You can check the behavior with the following HTML and JavaScript.
[HTML Sample] <a href="http://xn--あああ.example.com">URL</a>
[JavaScript Sample] new URL("http://xn--あああ.example.com").href
("あ" is U+3042 character)
Actual behavior:
"http://xn--bbb.example.com"
Expected behavior:
"xn--あああ" is an invalid label for a domain name. Only alphanumeric characters are allowed after "xn--". Browsers should treat it as an error.
<Security Risk>
- Bypassing WAF and malware scanning
- Phishing
- Inconsistencies with applications that expect to be RFC compliant
<Cause of the problem>
The codepoint for "あ" is U+3042, and the codepoint for "B" is "U+0042.
I think Firefox's URL parser ignore the upper bytes of the string following "xn--" and try to interpret it.
<Other URLs that can be interpreted incorrectly>
http://👨🦰.tk
(This is the domain name I got.)
The codepoints sequence for the 👨🦰 emoji is U+1F468 U+200D U+1F9B0.
Actual Parsed Result [Firefox]:
http://xn--1ugz855p6kd.tk
Expected Parsed Result [ Chrome, ICU (International Components for Unicode) ]:
http://xn--qq8hq8f.tk/
(Removed Zero Width Joiner(U+200D) )
<Note>
Apple Safari has the same problem.
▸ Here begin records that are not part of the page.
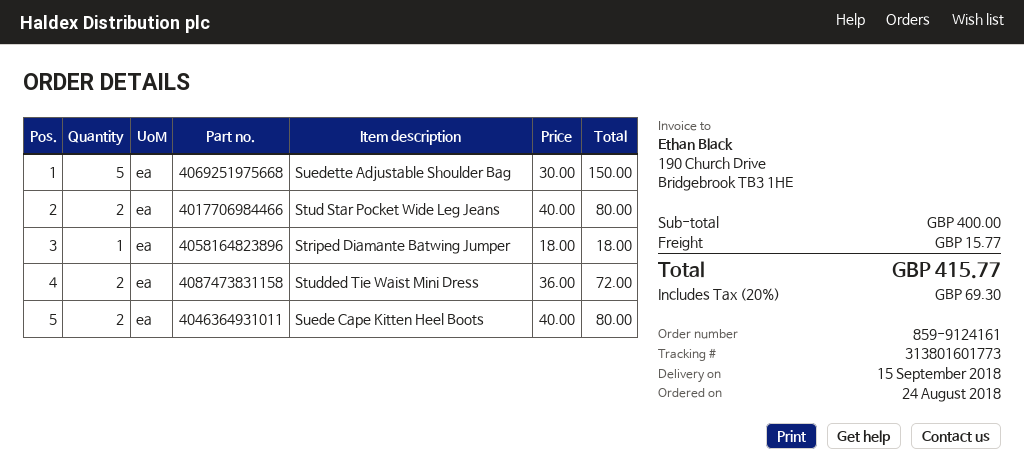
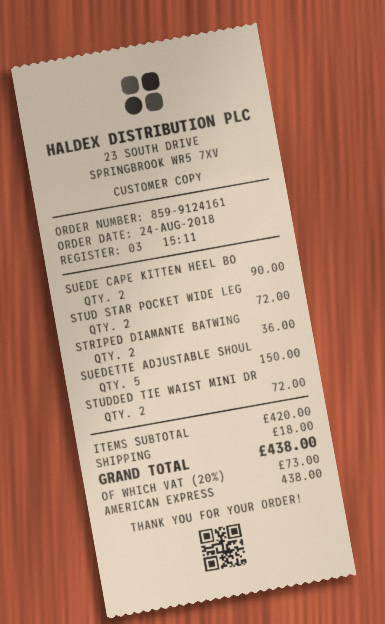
Stud Star Pocket Wide Leg Jeans: 2 for 80.00 -> 2 for 72.00
Striped Diamante Batwing Jumper: 1 for 18.00 -> 2 for 36.00
Suede Cape Kitten Heel Boots: 2 for 80.00 -> 2 for 90.00
subtotal: 400.00 -> 420.00
shipping: 15.77 -> 18.00
tax: 20% = 69.30 -> 20% = 73.00
total: 415.77 -> 438.00

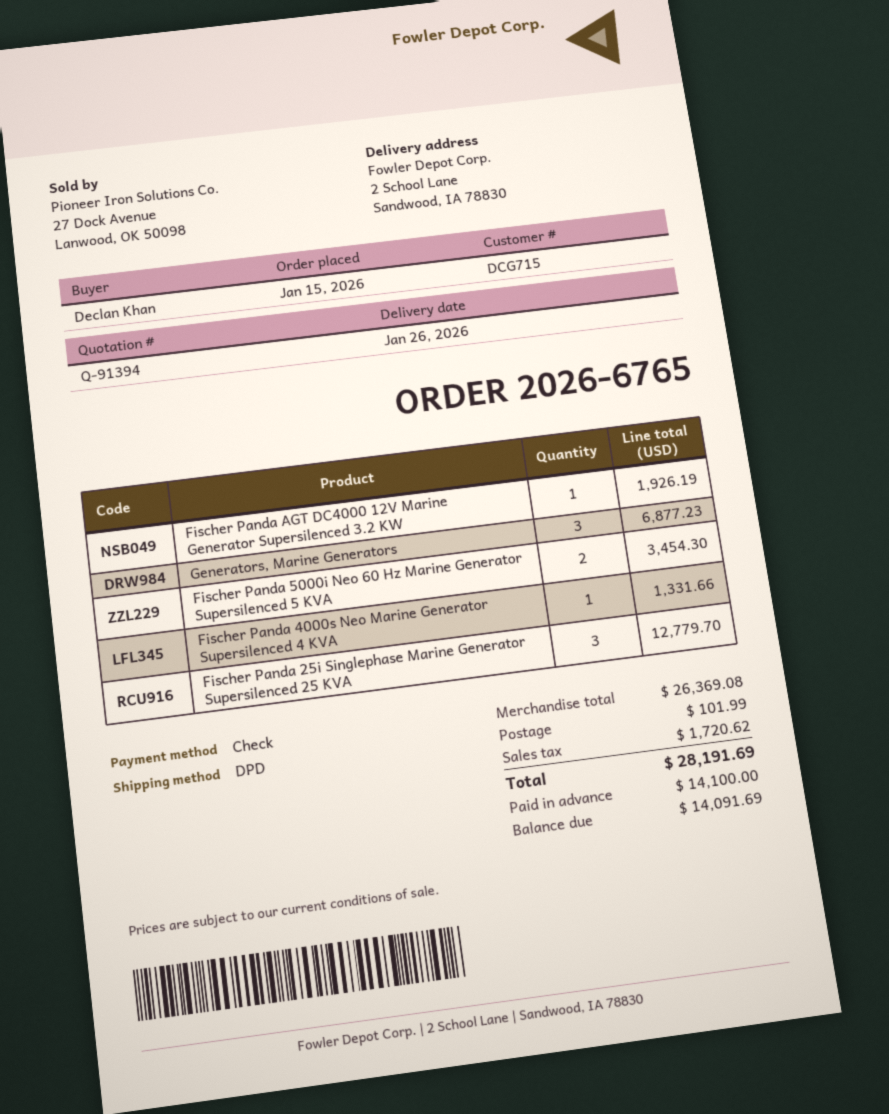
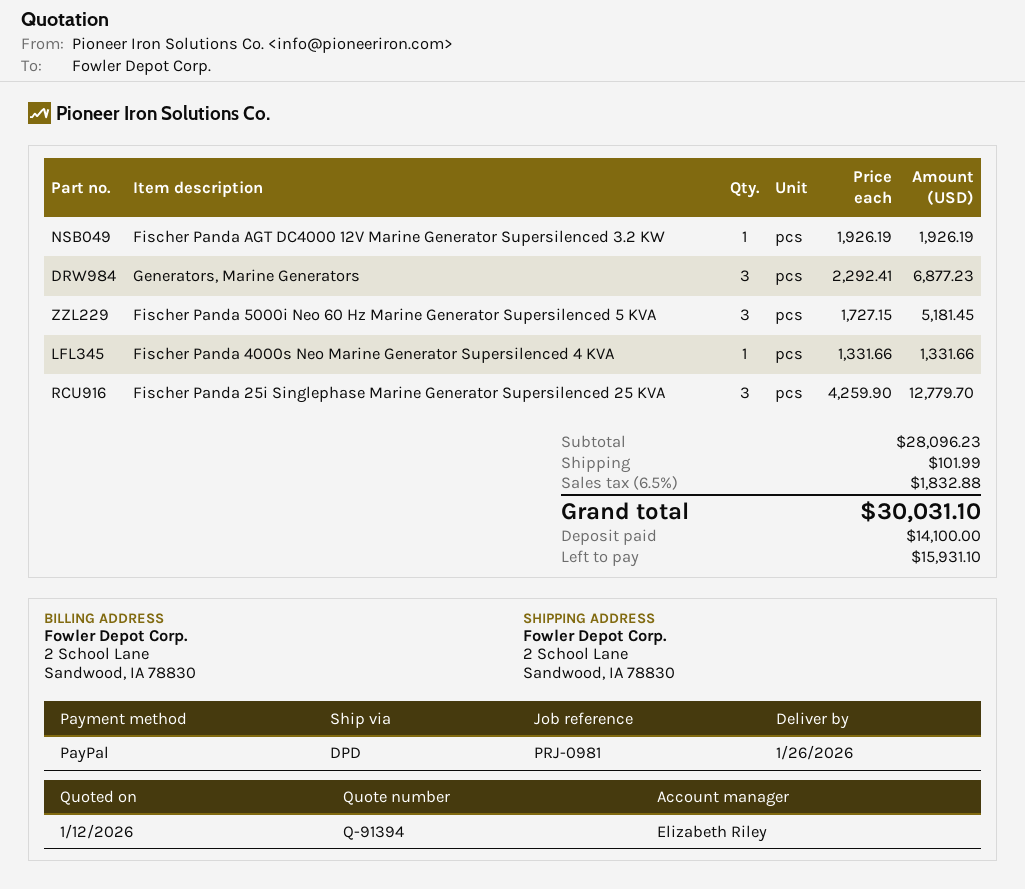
payment method: cheque -> PayPal
Fischer Panda 5000i Neo 60 Hz Marine Generator Supersilenced 5 KVA: 2 for 3454.30 -> 3 for 5181.45
subtotal: 26369.08 -> 28096.23
tax: 1720.62 -> 1832.88
total: 28191.69 -> 30031.10
balance: 14091.69 -> 15931.10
I have already reported the issue to apple.
Updated•3 years ago
|
Assignee | ||
Comment 1•3 years ago
|
||
(In reply to kageshiron from comment #0)
Firefox 90.0.2 (Latest MacOS/Windows)
Firefox's URL parser cannot correctly parse IDNA(Internationalizing Domain Names in Applications).
[JavaScript Sample] new URL("http://xn--あああ.example.com").href
Expected behavior:
"xn--あああ" is an invalid label for a domain name. Only alphanumeric characters are allowed after "xn--". Browsers should treat it as an error.
I think this stems from the fact that when NormalizingIDN we first convert to IDN, then to ASCII, instead of the other way around as the URL standard says.
This is a remnant from the times when we used to keep URLs internally as unicode.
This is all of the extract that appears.